我在这里得到了很好的投入,对一串核苷酸进行了搜索,寻找3个核苷酸的重复模式,并要求通过构造正则表达式连续7次重复发生。
my $regex1 = qr/( ([ACGT]{3}) \2{6,} )/x;
我知道如何扩展它以连续搜索10个行中的2个核心以及7个行中的4个核心。
但我想扩展代码,以便用户可以指向他们的输入文件,并检查上面的正则表达式以及我需要为其他两个搜索创建的另外两个正则表达式。
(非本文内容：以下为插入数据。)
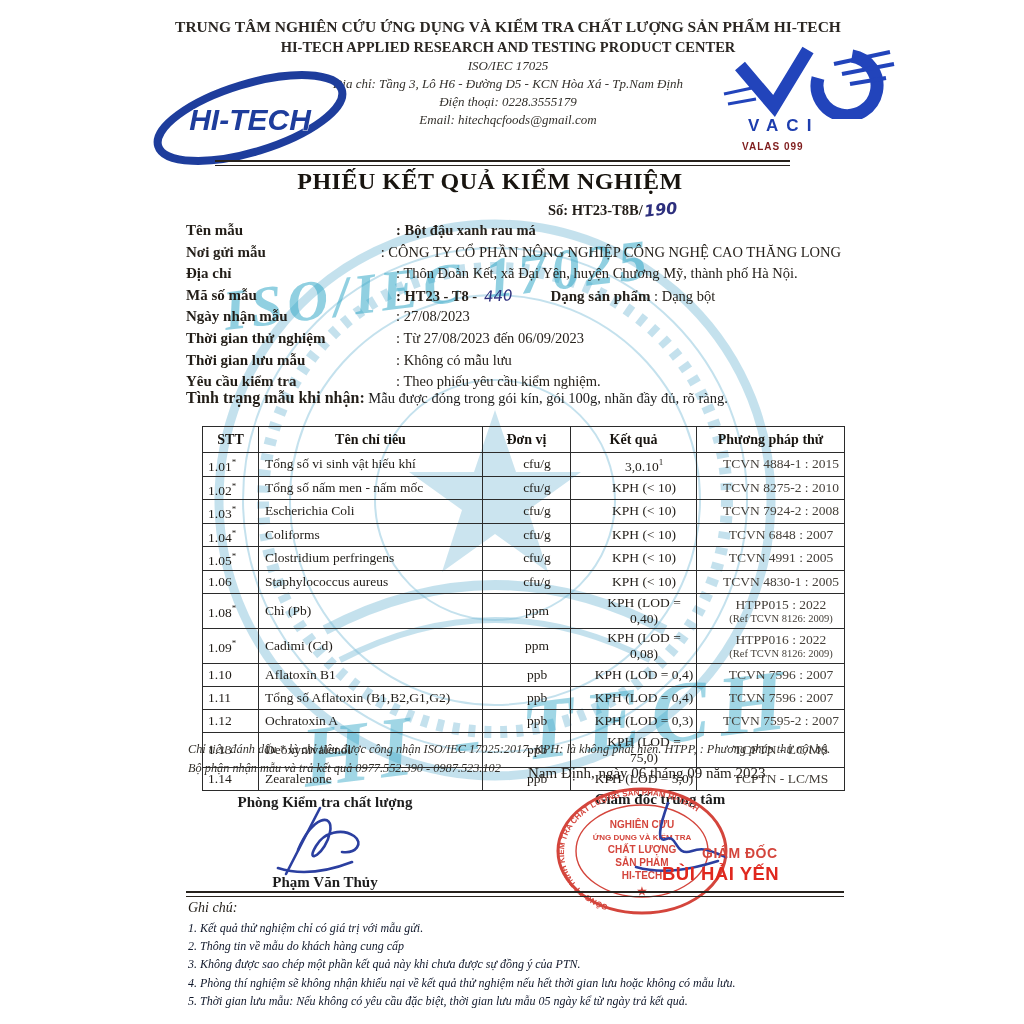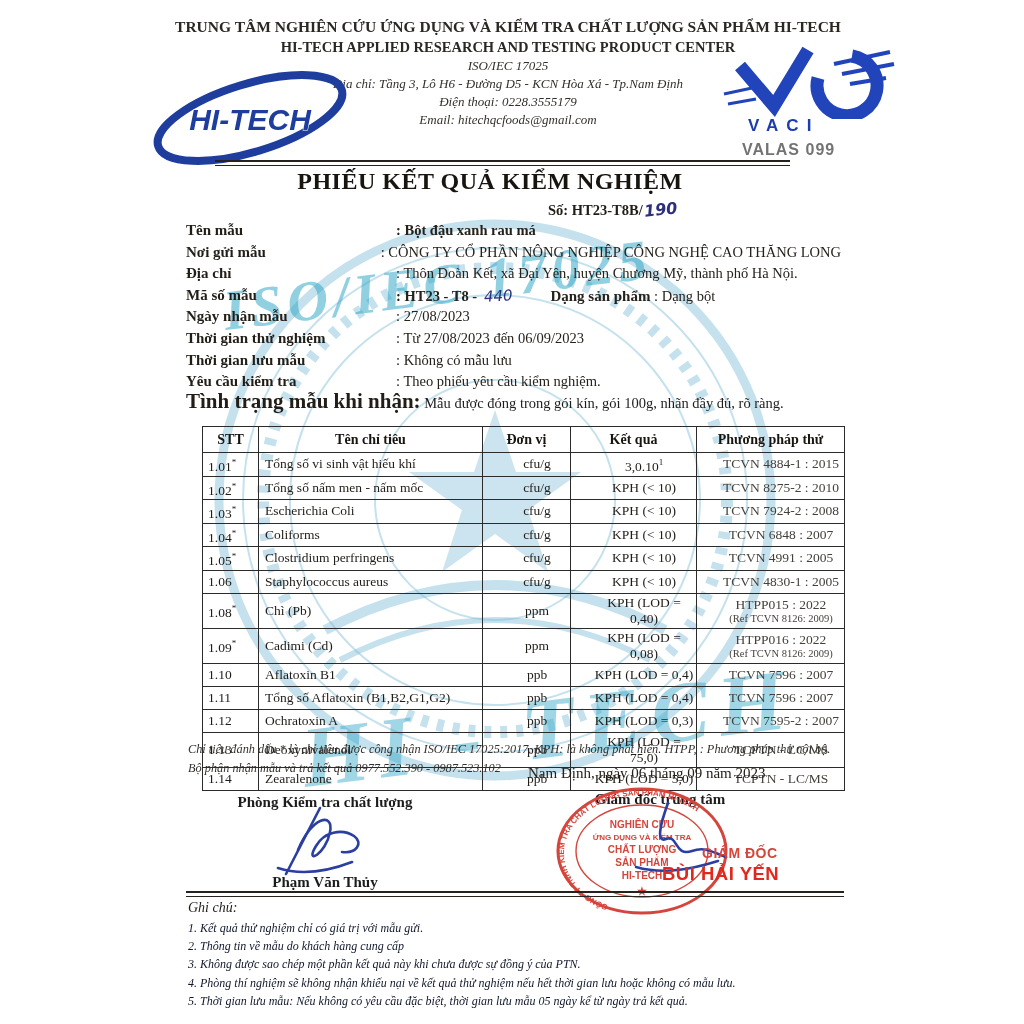--- a/index.html
+++ b/index.html
@@ -16,41 +16,41 @@
   
   .hdr{position:absolute;left:170px;top:18px;width:676px;text-align:center;color:#2b2723;}
   .h1{font-size:15.5px;font-weight:bold;}
   .h2{font-size:14.5px;font-weight:bold;margin-top:3px;}
   .hi{font-style:italic;font-size:13px;margin-top:2px;color:#33302b;}
   .logo-left{position:absolute;left:148px;top:66px;}
   .logo-right{position:absolute;left:722px;top:44px;}
   .vaci-label{position:absolute;left:748px;top:116px;font-family:"Liberation Sans",sans-serif;
       font-weight:bold;font-size:17px;letter-spacing:8px;color:#1d3dae;}
   .valas{position:absolute;left:742px;top:141px;font-family:"Liberation Sans",sans-serif;
-      font-weight:bold;font-size:16px;color:#737373;letter-spacing:1px;}
+      font-weight:bold;font-size:10px;color:#7f1d1d;letter-spacing:1px;}
   .rule1{position:absolute;left:215px;top:160px;width:575px;height:3px;
       border-top:2px solid #27221d;border-bottom:1px solid #27221d;}
 
   
   .title{position:absolute;left:150px;top:168px;width:680px;text-align:center;
       font-size:24px;font-weight:bold;color:#18140f;letter-spacing:.5px;}
   .doc-no{position:absolute;left:548px;top:200px;font-size:14.5px;font-weight:bold;color:#221d18;white-space:nowrap;}
   .hand{font-family:"DejaVu Sans",sans-serif;font-style:italic;color:#2d2f7d;display:inline-block;}
   .hand-no{font-size:16px;transform:rotate(-6deg);margin-left:1px;}
   .hand-code{font-size:15px;transform:rotate(-3deg);margin-left:3px;}
 
   
   .fields{position:absolute;left:186px;top:222px;width:655px;}
   .field-row{display:flex;height:21.6px;overflow:visible;}
   .f-label{width:210px;font-weight:bold;font-size:15px;color:#221d17;}
   .f-value{flex:1;font-size:14.5px;color:#26211b;white-space:nowrap;}
   .f-bold{font-weight:bold;}
   .f-xlabel{font-weight:bold;font-size:15px;margin-left:38px;}
   .condition{position:absolute;left:186px;top:389px;font-size:14.5px;white-space:nowrap;}
-  .condition b{font-size:21px;color:#221d17;}
+  .condition b{font-size:16px;color:#221d17;}
 
   
   .tbl{position:absolute;left:202px;top:407px;border-collapse:collapse;table-layout:fixed;margin-top:19px;}
   .tbl th,.tbl td{border:1.2px solid #2b2b2b;padding:1px 2px;line-height:16px;overflow:hidden;}
   .tbl th{font-size:14px;height:23px;color:#18140f;}
   .tbl td{font-size:13.5px;height:20px;color:#201c17;}
   td.c-stt{padding-left:5px;}
   td.c-name{padding-left:6px;}
   td.c-unit,td.c-res,td.c-met{text-align:center;padding-left:23px;}
   td.c-met{color:#45403a;}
编辑:如何将输入文件置于多个正则表达式之上?我在代码中创建了另外两个正则表达式(被哈希符号击败)
这是我目前的代码
print "Please specify the file location (DO NOT DRAG/DROP files!) then press ENTER:\n";
$seq = <STDIN>;
#Remove the newline from the filename
chomp $seq;
#open the file or exit
open (SEQFILE, $seq) or die "Can't open '$seq': $!";
#read the dna sequence from the file and store it into the array variable @seq1
@seq1 = <SEQFILE>;
#Close the file
close SEQFILE;
#Put the sequence into a single string as it is easier to search for the motif
$seq1 = join( '', @seq1);
#Remove whitespace
$seq1 =~s/\s//g;
#Count of number of nucleotides
#Initialize the variable
$number = 0;
$number = length $seq1;
#Use regex to say "Find 3 nucelotides and match at least 6 times
# qr(quotes and compiles)/( ([nucs]{number of nucs in pattern}) \2{number of repeats,}/x(permit within pattern)
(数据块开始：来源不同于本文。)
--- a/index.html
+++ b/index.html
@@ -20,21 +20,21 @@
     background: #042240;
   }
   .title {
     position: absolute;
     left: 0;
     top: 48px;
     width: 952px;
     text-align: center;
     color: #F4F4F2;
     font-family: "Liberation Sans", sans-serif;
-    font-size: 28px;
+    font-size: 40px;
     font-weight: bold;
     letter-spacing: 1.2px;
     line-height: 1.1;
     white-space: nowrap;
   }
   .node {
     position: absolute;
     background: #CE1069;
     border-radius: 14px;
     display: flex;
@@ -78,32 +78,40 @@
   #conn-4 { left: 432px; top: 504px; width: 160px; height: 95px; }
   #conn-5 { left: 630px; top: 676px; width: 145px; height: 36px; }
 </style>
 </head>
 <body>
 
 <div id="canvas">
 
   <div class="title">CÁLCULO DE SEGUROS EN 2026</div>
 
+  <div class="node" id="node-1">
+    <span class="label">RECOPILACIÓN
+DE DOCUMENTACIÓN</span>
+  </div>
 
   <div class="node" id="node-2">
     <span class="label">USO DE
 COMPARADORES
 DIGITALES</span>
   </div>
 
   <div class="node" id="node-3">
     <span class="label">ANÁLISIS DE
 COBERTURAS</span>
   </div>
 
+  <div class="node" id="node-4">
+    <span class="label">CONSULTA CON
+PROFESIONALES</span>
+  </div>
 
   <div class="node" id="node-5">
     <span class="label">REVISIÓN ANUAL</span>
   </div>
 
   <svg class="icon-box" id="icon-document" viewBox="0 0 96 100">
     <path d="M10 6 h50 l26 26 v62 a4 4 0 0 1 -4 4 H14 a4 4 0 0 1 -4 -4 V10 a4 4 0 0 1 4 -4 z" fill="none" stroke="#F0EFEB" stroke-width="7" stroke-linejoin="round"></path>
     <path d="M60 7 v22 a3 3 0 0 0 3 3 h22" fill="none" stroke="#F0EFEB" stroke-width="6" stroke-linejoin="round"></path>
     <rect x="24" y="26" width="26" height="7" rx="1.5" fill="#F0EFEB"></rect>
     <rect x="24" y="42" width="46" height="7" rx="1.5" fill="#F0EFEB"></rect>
my $regex1 = qr/( ([ACGT]{3}) \2{6,} )/x;
#my $regex = qr/( ([ACGT]){2}) \2{9,} )/x;
#my $regex2 = qr/( ([ACGT]{4}) \2{6,} )/x;
#Tell program to use $regex on variable that holds the file
$seq1 =~ $regex1;
#Now print the results to screen
#This will need to change to printing to a file (WHAT KIND OF FILE?)in the following manner :site, nucelotide match, # of times, length of full sequence
printf "MATCHED %s exactly %d times\n", $2, length($1)/3;
print "Length of sequence: $number\n";
exit;
答案 0 :(得分:1)
只需使用for
循环即可。像
for my $regex ($regex1, $regex2, $regex3) {
next unless $seq1 =~ $regex;
printf "MATCHED %s exactly %d times\n", $2, length($1)/length($2);
}
但您可能希望更改输出以更好地描述结果。